Nicht mehr durch die Beckenmuskulatur gehalten wird die Gebärmutter (Uterus) und häufig auch die Harnblase bei einer Gebärmuttersenkung. Dabei sinkt die Gebärmutter ab und drückt dabei auf Blase oder Darm oder rutscht sogar in die Scheide vor.

Durch Bänder im kleinen Becken ist die Gebärmutter normalerweise elastisch aufgehängt und liegt auf dem Beckenboden (Diaphragma urugenitale). Durch den Beckenboden ist die Gebärmutter gewissermaßen mit der Zervix durchgesteckt. Damit ist gewährleistet, dass die Gebärmutter unterschiedlichen Füllungszuständen von Darm und Blase ausweichen kann. Von Senkung (Deszensus) wird gesprochen, wenn sich die Gebärmutter (mit oder ohne Harnblase und/oder Mastdarm) nach unten senkt. Ein Vorfall (Prolaps) der Gebärmutter ist dies, wenn der Muttermund beim Pressen sogar im Scheideneingang erscheint.

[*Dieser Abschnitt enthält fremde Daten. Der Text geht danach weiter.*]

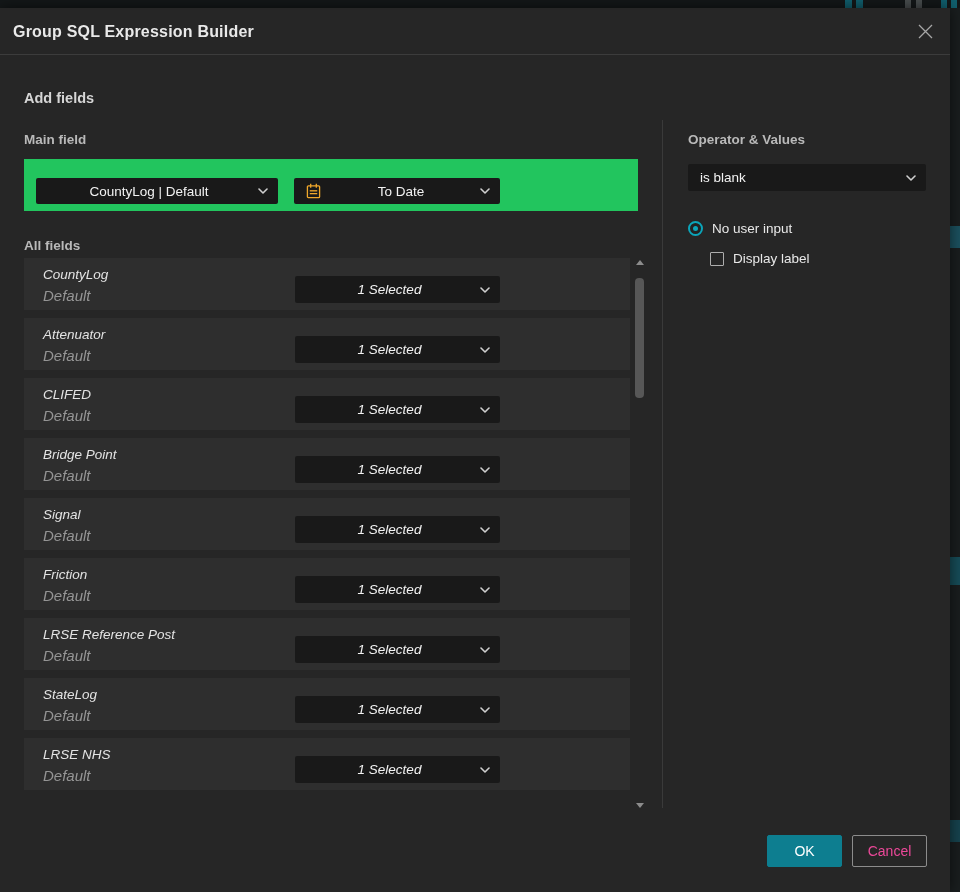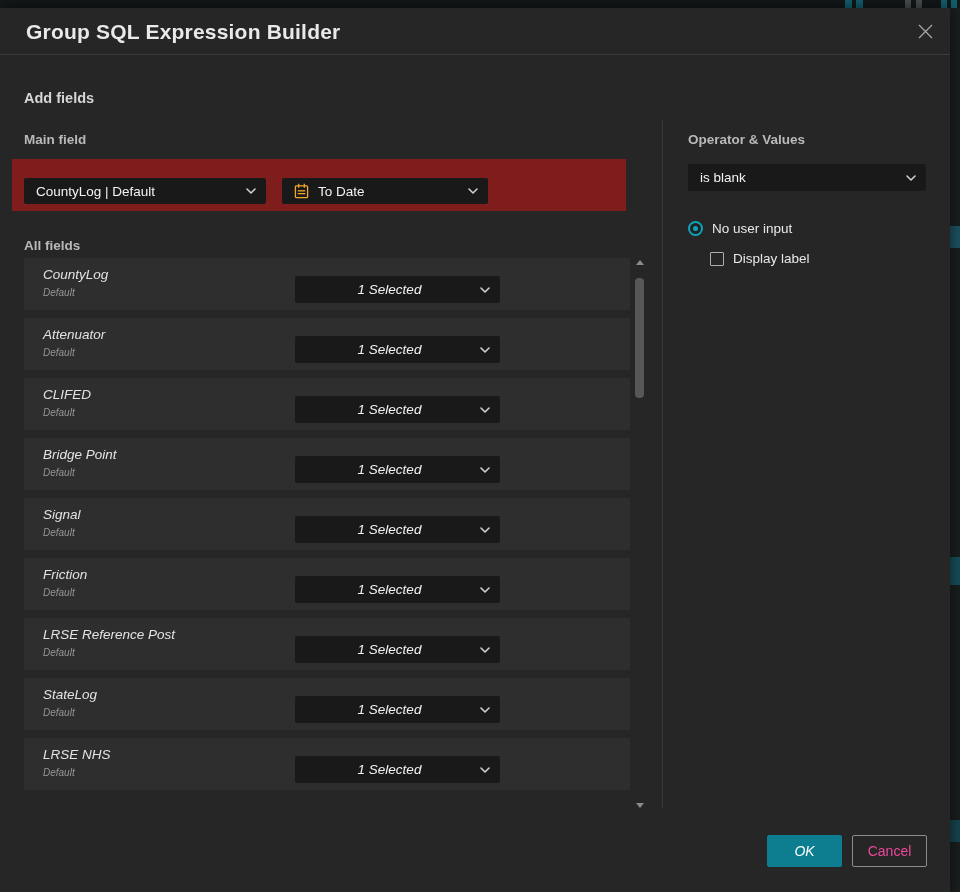--- a/index.html
+++ b/index.html
@@ -19,8 +19,8 @@
   .dialog { position:absolute; left:0; top:8px; width:950px; height:884px; background:#262626;
             box-shadow:0 0 14px rgba(0,0,0,.6); }
   .dialog-header { position:absolute; left:0; top:0; width:950px; height:47px; border-bottom:1px solid #3c3c3c; }
-  .dialog-title  { position:absolute; left:26px; top:0; height:47px; line-height:47px;
-                   font-size:21px; font-weight:700; color:#e9e9e9; letter-spacing:.2px; }
+  .dialog-title  { position:absolute; left:13px; top:0; height:47px; line-height:47px;
+                   font-size:16px; font-weight:700; color:#e9e9e9; letter-spacing:.2px; }
   .close-btn { position:absolute; right:11px; top:0; height:47px; width:28px; display:flex;
                align-items:center; justify-content:center; cursor:pointer; }
   .close-btn svg { stroke:#a6a6a6; }

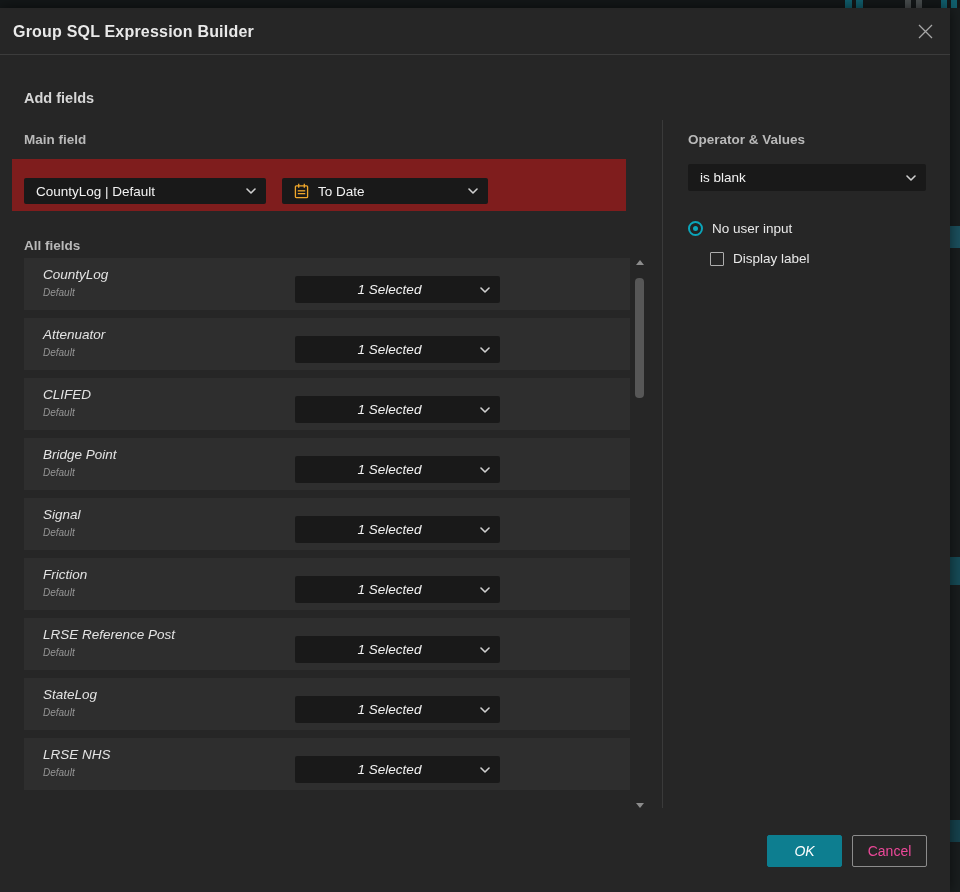--- a/index.html
+++ b/index.html
@@ -35,7 +35,7 @@
   .dd svg.chev { flex:0 0 auto; margin-left:8px; }
   .chev path { stroke:#cfcfcf; stroke-width:1.6; fill:none; stroke-linecap:round; stroke-linejoin:round; }
 
-  .main-box { position:absolute; left:12px; top:151px; width:614px; height:52px; background:#7f1d1d; }
+  .main-box { position:absolute; left:24px; top:151px; width:614px; height:52px; background:#22c55e;text-align:center; }
   .dd-field { left:12px; top:13px; width:242px; height:26px; }
   .dd-date  { left:270px; top:13px; width:206px; height:26px; }
   .cal-icon { margin-right:9px; flex:0 0 auto; display:flex; }

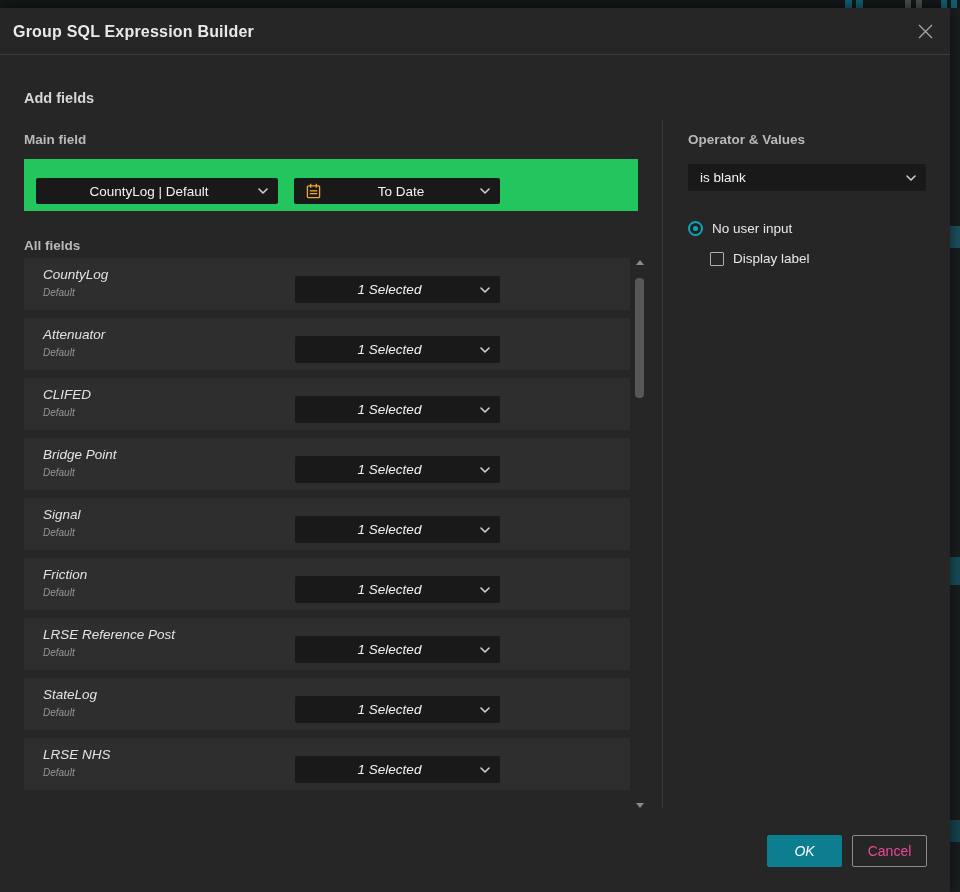--- a/index.html
+++ b/index.html
@@ -45,7 +45,7 @@
   .list { position:absolute; left:24px; top:250px; width:606px;font-style:italic; }
   .frow { position:relative; width:606px; height:52px; background:#2e2e2e; margin-bottom:8px; }
   .frow .fname { position:absolute; left:19px; top:9px;  font-size:13.5px; color:#e3e3e3; }
-  .frow .fsub  { position:absolute; left:19px; top:29px; font-size:10px; color:#959595; }
+  .frow .fsub  { position:absolute; left:19px; top:29px; font-size:15px; color:#959595; }
   .frow .dd    { left:271px; top:12px; width:205px; height:27px;text-align:center; }
 
   

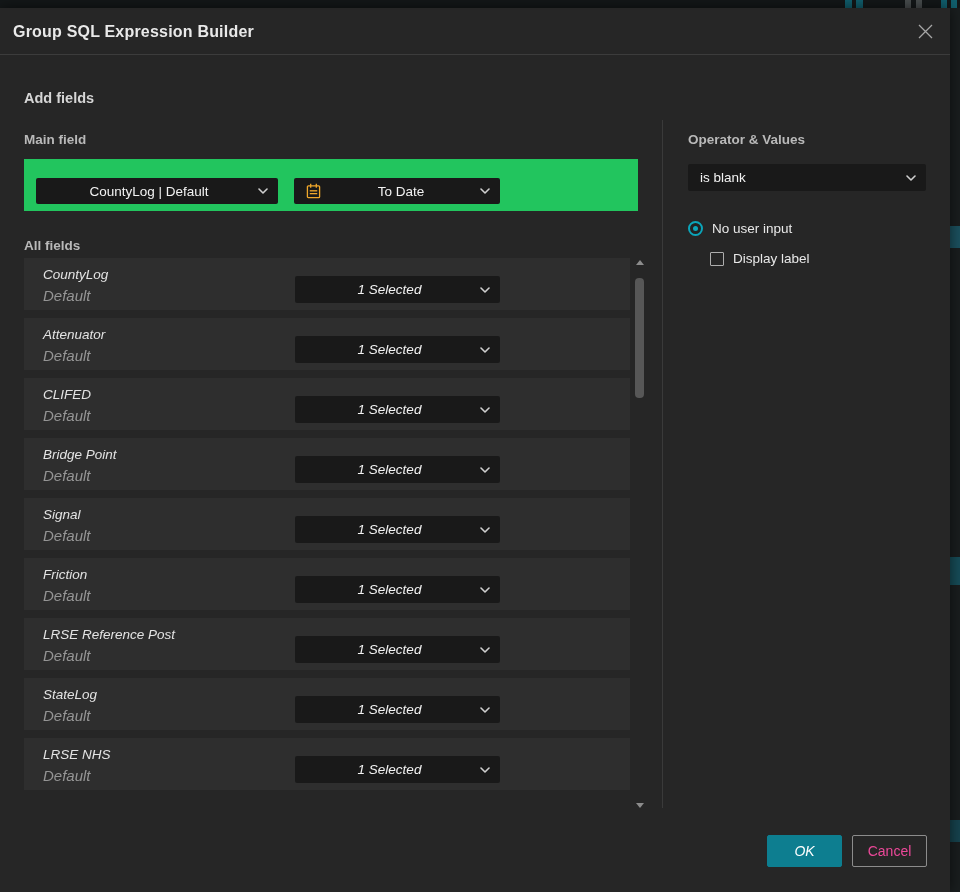--- a/index.html
+++ b/index.html
@@ -72,7 +72,7 @@
   .btn { position:absolute; top:827px; width:75px; height:32px; font-size:14px; display:flex;
          align-items:center; justify-content:center; border-radius:2px; cursor:pointer;
          font-family:"Liberation Sans", sans-serif; }
-  .btn-ok { left:767px; background:#0d7e90; color:#ffffff; border:1px solid #0d7e90;font-style:italic; }
+  .btn-ok { left:767px; background:#0d7e90; color:#ffffff; border:1px solid #0d7e90; }
   .btn-cancel { left:852px; background:transparent; color:#ec4899; border:1px solid #8c8c8c; }
 </style>
 </head>

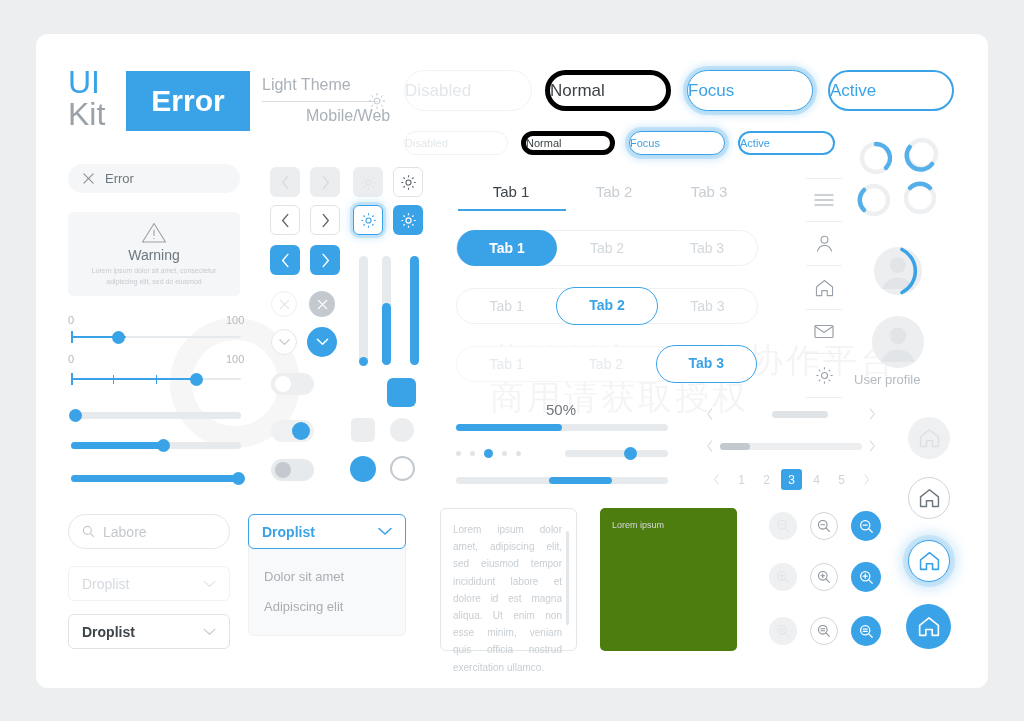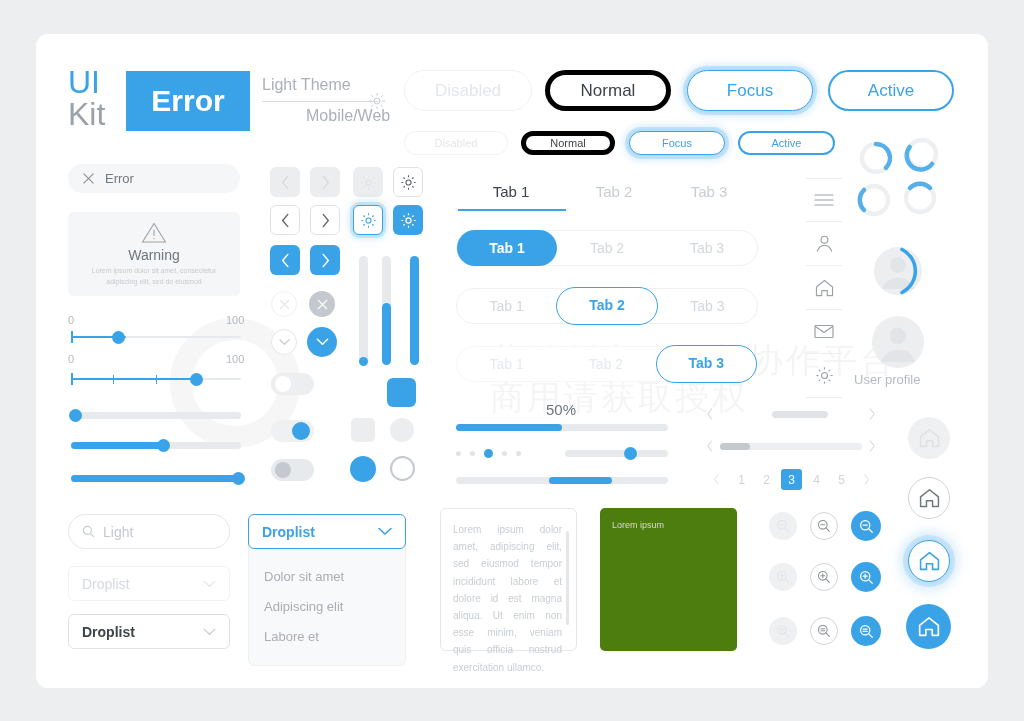--- a/index.html
+++ b/index.html
@@ -42,7 +42,7 @@
   .sun      { position:absolute; left:368px; top:92px; width:18px; height:18px; }
 
   
-  .pbtn { position:absolute; display:flex; align-items:center; justify-content:center;
+  .pbtn { position:absolute; display:flex; align-items:center; justify-content:flex-start;
           border-radius:999px; background:#fff; font-size:17px; }
   .pbtn.lg { height:41px; }
   .pbtn.sm { height:24px; font-size:11px; }

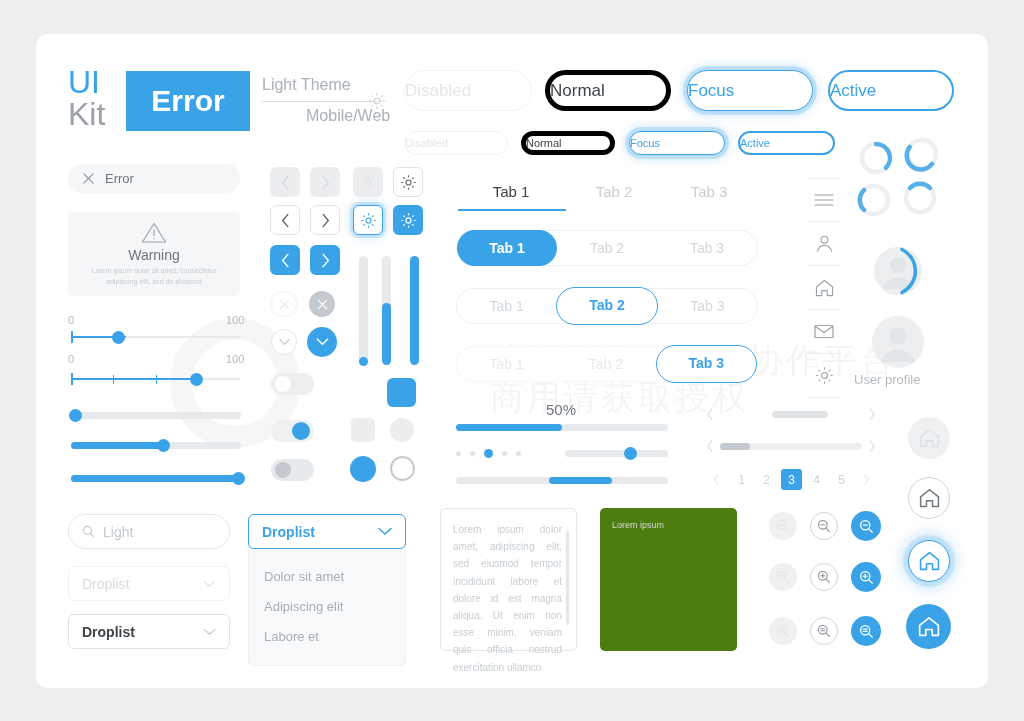--- a/index.html
+++ b/index.html
@@ -523,7 +523,7 @@
         <path d="M9.1 9.1l3.4 3.4"></path>
       </svg>
   </span>
-  <span class="txt">Light</span>
+  <span class="txt">Labore</span>
 </div>
 
 <div class="fld dl1">

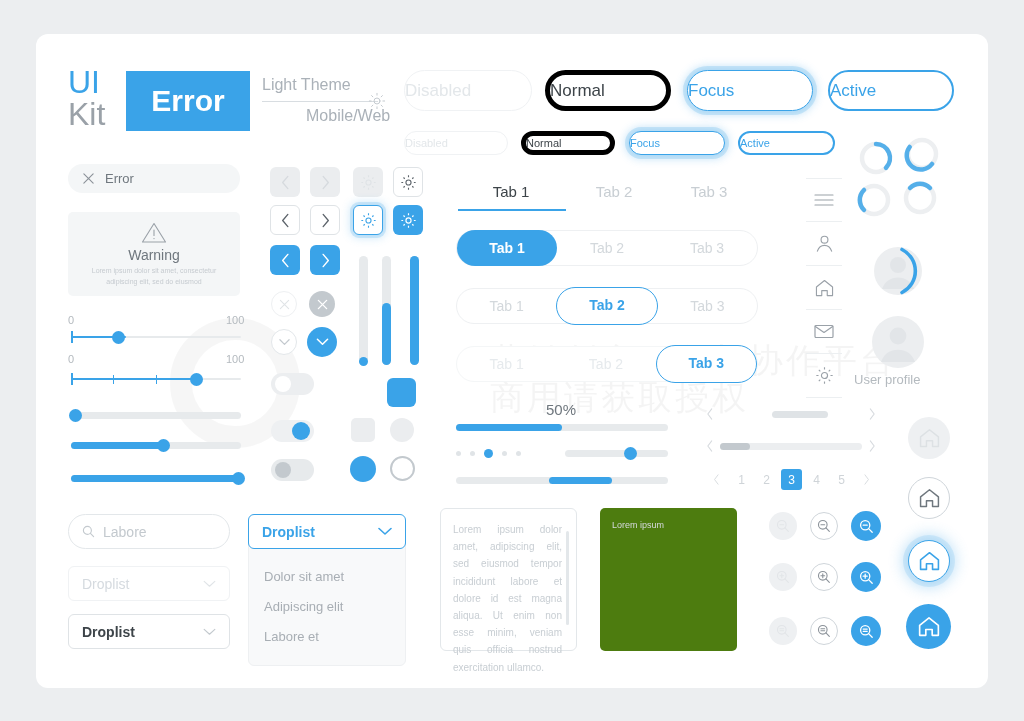--- a/index.html
+++ b/index.html
@@ -555,7 +555,6 @@
 <div class="dlmenu">
   <div class="it">Dolor sit amet</div>
   <div class="it">Adipiscing elit</div>
-  <div class="it">Labore et</div>
 </div>
 
 <div class="ta1">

Am häufigsten entsteht die Senkung durch Schwäche des Beckenbodens, bei konstitutionell bedingter Bindegewebs- und Muskelschwäche, Elastizitätsverlust im Klimakterium und danach sehr oft Fettleibigkeit (Adipositas), bei ständiger schwerer körperlicher Arbeit und nach Geburten. Sich wiederholende Harnwegsinfektionen chronische Verstopfung, Urinabgang beim Husten, Niesen oder bei körperlicher Anstrengung, Rückenschmerzen und Druckgefühl imUnterleib sind typische Symptome der Gebärmuttersenkung.

Aus den beklagten Beschwerden häufiges Wasserlassen (Polakisurie), unwillkürlicher Harnabgang (Harninkontinenz), Kreuzschmerzen und Druckgefühl "nach unten" ergibt sich die Diagnose der Gebärmuttersenkung. Als Befund sind beim Pressen im Scheideneingang Teile der vorderen und/oder hinteren Scheidenwand sichtbar. In der hinteren Scheidenwand liegt der Mastdarm, in der vorderen Steinwand ist die Blase ansässig. Der Muttermund ist dazwischen tastbar. Die gynäkologische Untersuchung gibt Sicherheit. Bei der gynäkologischen Untersuchung kann der Arzt eine Gebärmuttersenkung fühlen und sehen.